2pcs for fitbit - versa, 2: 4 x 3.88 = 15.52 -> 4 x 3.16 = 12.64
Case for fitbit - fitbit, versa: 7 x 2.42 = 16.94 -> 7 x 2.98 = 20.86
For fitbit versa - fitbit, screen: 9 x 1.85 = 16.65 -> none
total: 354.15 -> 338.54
---
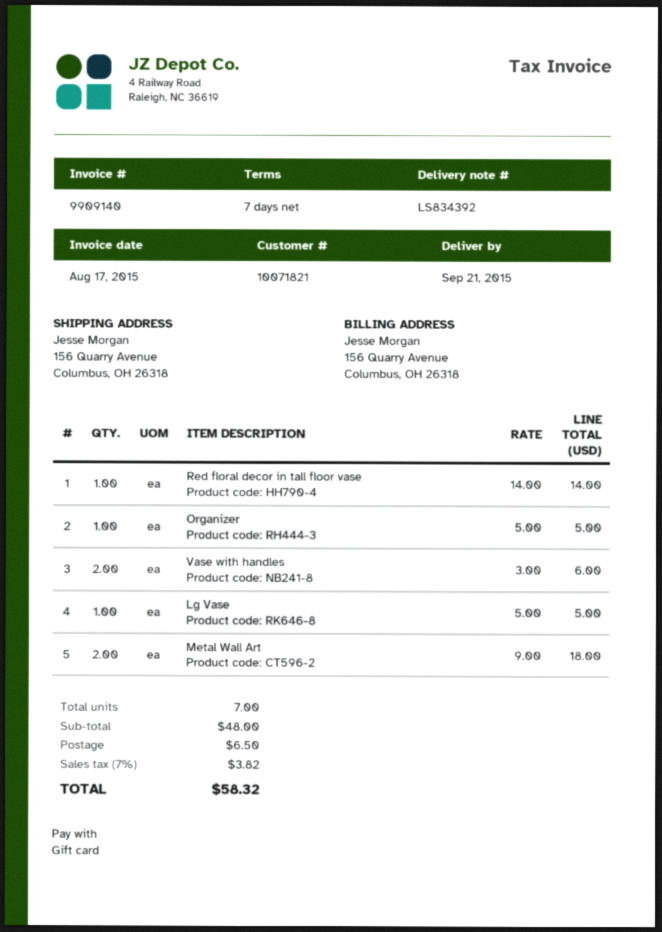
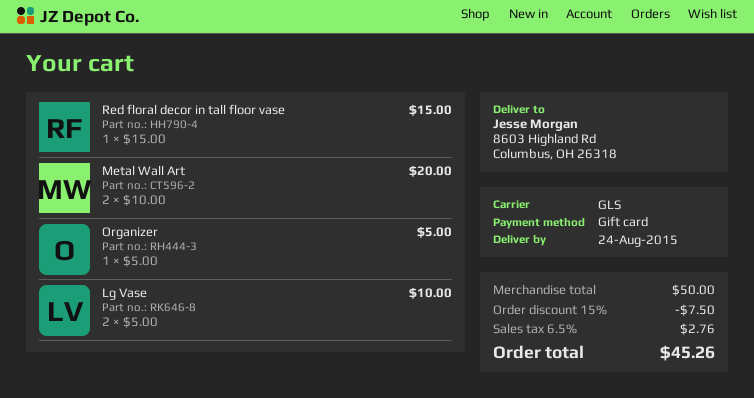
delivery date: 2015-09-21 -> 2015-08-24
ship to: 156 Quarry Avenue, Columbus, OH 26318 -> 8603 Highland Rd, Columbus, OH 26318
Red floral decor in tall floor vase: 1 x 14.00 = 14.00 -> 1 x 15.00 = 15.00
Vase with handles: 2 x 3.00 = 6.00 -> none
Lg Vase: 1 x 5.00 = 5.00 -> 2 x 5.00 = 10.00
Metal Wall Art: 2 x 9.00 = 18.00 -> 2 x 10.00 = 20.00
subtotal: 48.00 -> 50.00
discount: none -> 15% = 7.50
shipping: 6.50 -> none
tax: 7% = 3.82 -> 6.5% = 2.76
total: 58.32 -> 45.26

§ **WHAT YOU WILL DO**: Using the listing above, gather each line that holds the string "none" and copy it.

§ **RESPONSE TO THIS EXERCISE**:
For fitbit versa - fitbit, screen: 9 x 1.85 = 16.65 -> none
Vase with handles: 2 x 3.00 = 6.00 -> none
discount: none -> 15% = 7.50
shipping: 6.50 -> none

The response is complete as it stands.